The great equaliser is food brother- if you are to win the hearts of the hurt, you must first fill their stomachs.
Words Artur had once spoken when we found children hiding in the wreckage of our destroyed armoured carrier came to mind, the situation reminiscent of that scene.
Following his advice I reached into my pack noticing the darting of terror filled eyes from my own to my hand as I pulled free some rations I’d stolen before we were sent out. They were actually Kuzma’s but he’d hid them in the barracks poorly so I took them for myself.
Revealing the food changed little in the frail looking girl's eyes as she watched me more intensely, though out of worry and not for understanding what I held.
If I was honest I wouldn’t have been appealed by someone revealing rations either- but these were from Aunty Katja, a woman in the town our base was next to who often stopped us when we loitered in the streets and invited us to dinner. She was a ripe well endowed woman with the best home cooking I’d ever tasted, but she was also a widower from the war and had lost her two boys as well so she always treated those of us she invited to dinner as her sons.
It was a nice piece of home away from the beatings our betters dished out when they were drunk at night.

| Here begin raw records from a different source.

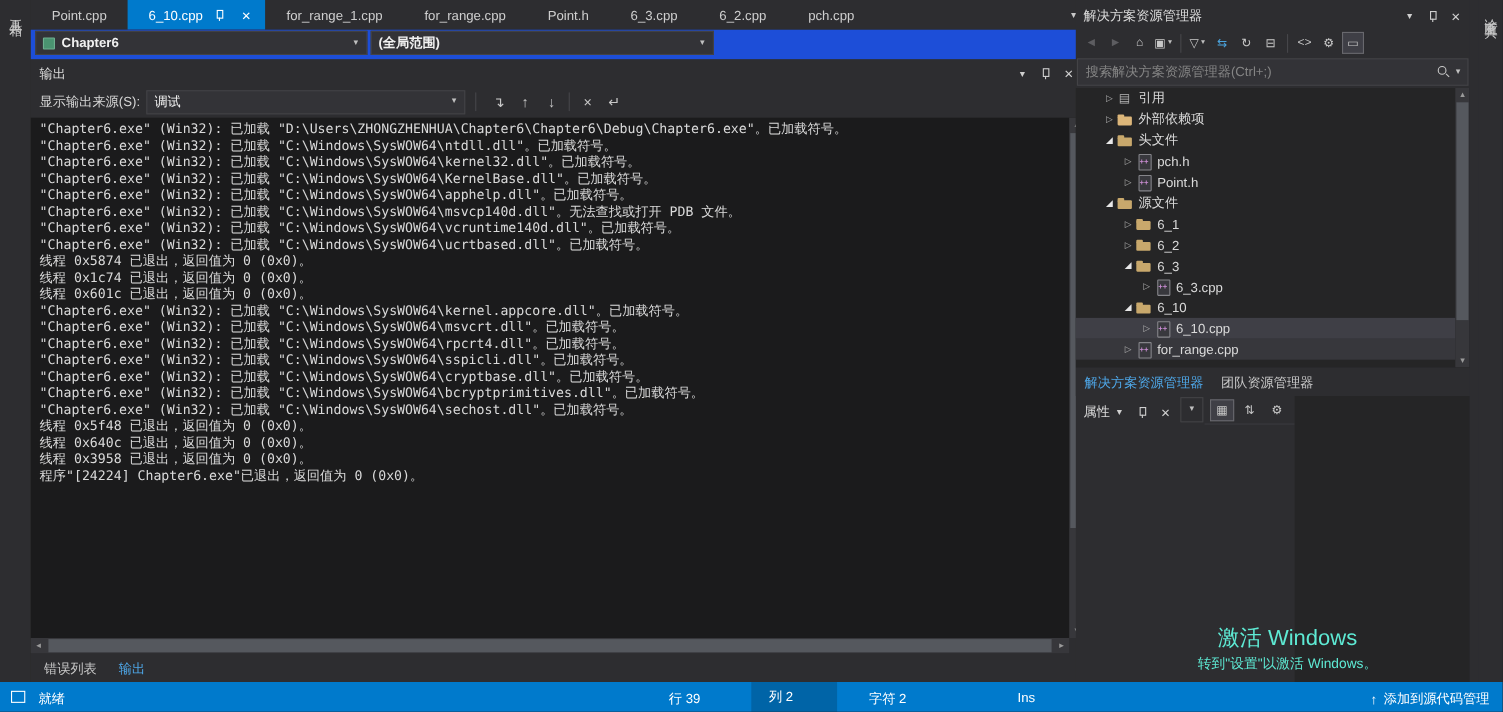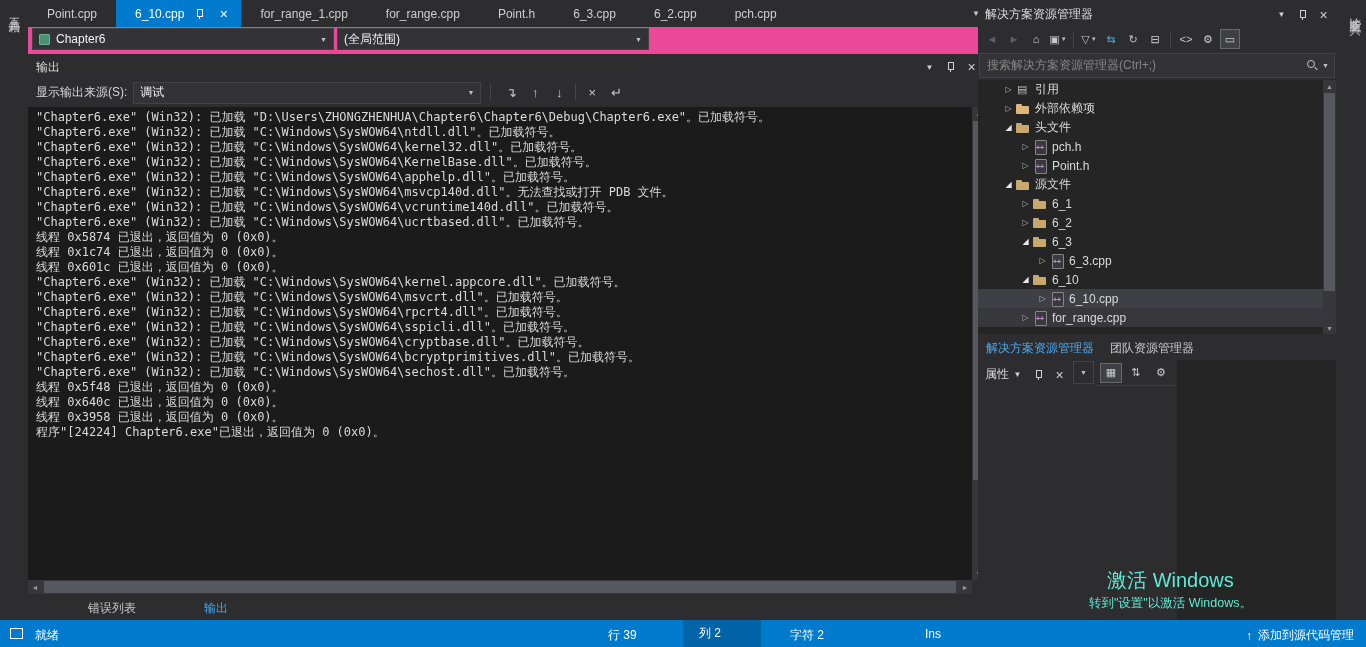--- a/index.html
+++ b/index.html
@@ -25,7 +25,7 @@
   .tab.active { background:#007acc; color:#fff; padding-right:9px; }
   .tab-overflow { width:20px; display:flex; align-items:center; justify-content:center; color:#c8c8c8; font-size:8px; }
 
-  .navbar { height:27px; display:flex; align-items:center; gap:3px; padding:0 4px 3px 4px; background:#ec4899; }
+  .navbar { height:27px; display:flex; align-items:center; gap:3px; padding:0 4px 3px 4px; background:#1d4ed8;font-weight:bold; }
   .combo { height:22px; background:#333337; border:1px solid #434346; display:flex; align-items:center; gap:6px; padding:0 6px; color:#f1f1f1; }
   .combo .caret { margin-left:auto; font-size:7px; color:#c0c0c0; }
   .nav-c1 { width:302px; } .nav-c2 { width:312px; } .nav-c3 { flex:1; }

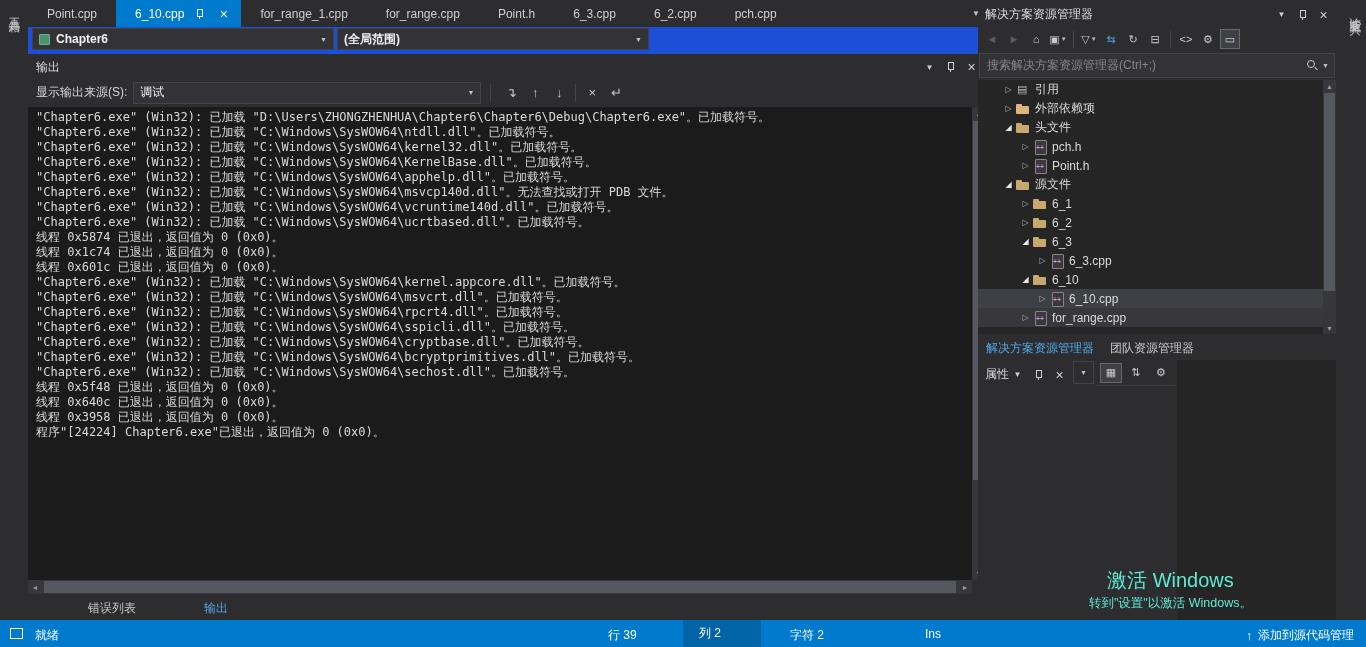--- a/index.html
+++ b/index.html
@@ -44,7 +44,7 @@
 
   .ow-toolbar { height:29px; display:flex; align-items:center; gap:6px; padding:0 8px; }
   .src-label { color:#d6d6d6; }
-  .src-combo { width:348px; height:22px; }
+  .src-combo { width:290px; height:22px; }
   .tsep { width:1px; height:17px; background:#46464a; margin:0 3px; flex:none; }
   .tbtn { min-width:22px; height:22px; display:flex; align-items:center; justify-content:center; color:#c8c8c8; font-size:13px; cursor:pointer; flex:none; }
   .mini-caret { font-size:6px; margin-left:1px; color:#c0c0c0; }

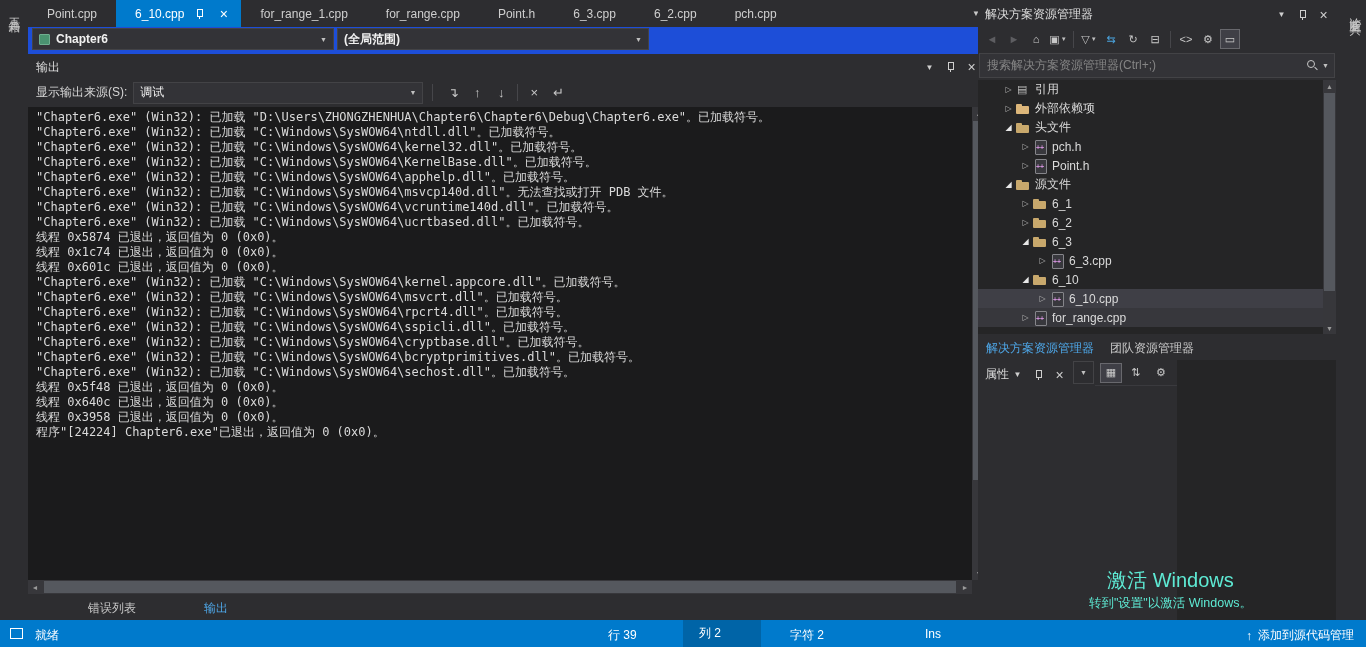--- a/index.html
+++ b/index.html
@@ -64,7 +64,7 @@
   .corner { width:14px; height:14px; background:#2d2d30; flex:none; }
 
   .panel-tabs { height:26px; background:#2d2d30; display:flex; gap:4px; padding:5px 4px 0 4px; }
-  .ptab { padding:1px 8px; color:#c8c8c8; cursor:pointer;margin-left:48px; }
+  .ptab { padding:1px 8px; color:#c8c8c8; cursor:pointer; }
   .ptab.active { color:#4ea7e8; }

In any case I showed that it was food by taking a blissful bite from the pirozhki almost not wanting to part with it, my reaction and subsequent offering to the girl changed her demeanour as she almost leapt from the shadows of the hole to rip the food from my hands with the ferocity of starved beast retreating back with the MRE packet I had put the buns into.
The loud sound of her viciously devouring the found filled the air as I turned my eyes to the village behind me again, the glimmer of something over the destroyed buildings and trees surrounding it. I didn’t get time to ponder it for long before the sounds of eating stopped.

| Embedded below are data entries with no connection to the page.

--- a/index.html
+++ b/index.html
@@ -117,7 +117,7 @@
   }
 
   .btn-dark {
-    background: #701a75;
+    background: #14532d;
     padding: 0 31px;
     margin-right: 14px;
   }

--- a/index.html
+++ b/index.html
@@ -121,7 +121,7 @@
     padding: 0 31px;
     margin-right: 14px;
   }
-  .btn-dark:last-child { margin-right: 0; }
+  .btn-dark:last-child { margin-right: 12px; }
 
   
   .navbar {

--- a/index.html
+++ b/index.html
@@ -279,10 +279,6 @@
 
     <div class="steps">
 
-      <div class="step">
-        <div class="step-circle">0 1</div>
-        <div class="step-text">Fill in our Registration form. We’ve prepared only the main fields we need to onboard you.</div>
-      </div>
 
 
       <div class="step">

Crumbs and flakes of pastry covered the ground around the girl, she seemed more passive than before so I tried asking for her name.
“I am Illya, what is your name?” Seating myself I felt my weight settle on the mushy ground as I spoke.
Silence permeated as she stared at me for some time before finally speaking, her words sounded crude and harsh as though her throat had been crushed-
“Sv- Sveta…” She answered before coughing harshly, spitting a ball of blood onto the ground and wiping her mouth with her arm causing a red smear across her forearm and cheek.
“Sveta?” I repeated and the girl nodded her head. “Are there any other villages or towns near this one I could take you to?”
She shook her head wordlessly.
“Do you know of any safe places nearby, maybe where your other family are?” My question received the same response.
An unconscious sigh of exacerbation left my lips as I stared at her, she tentatively drew from the dark only to cower and yelp in pain when the light of day touched her, retreating again. A frown set into my face the action seeming odd, not thinking much of it however as I reached into my pack and pulled free a worn camo jacket I’d brought off Maksym for a packet of Prima.
Holding the jacket out for her she approached slowly and ducked under the oversized garment made for a man five times her size, a moment later she took the full weight of it and wore it like a cloak as it completely enveloped her dragging along the ground some. As she moved out into the light a bubble of excitement leaping from her as all that proceeded faded and she danced around for a moment before turning herself to meet my eyes.
The blood that splattered before she stopped reminded me of where I was.
The torched ruined village that was slaughtered for reasons far beyond me.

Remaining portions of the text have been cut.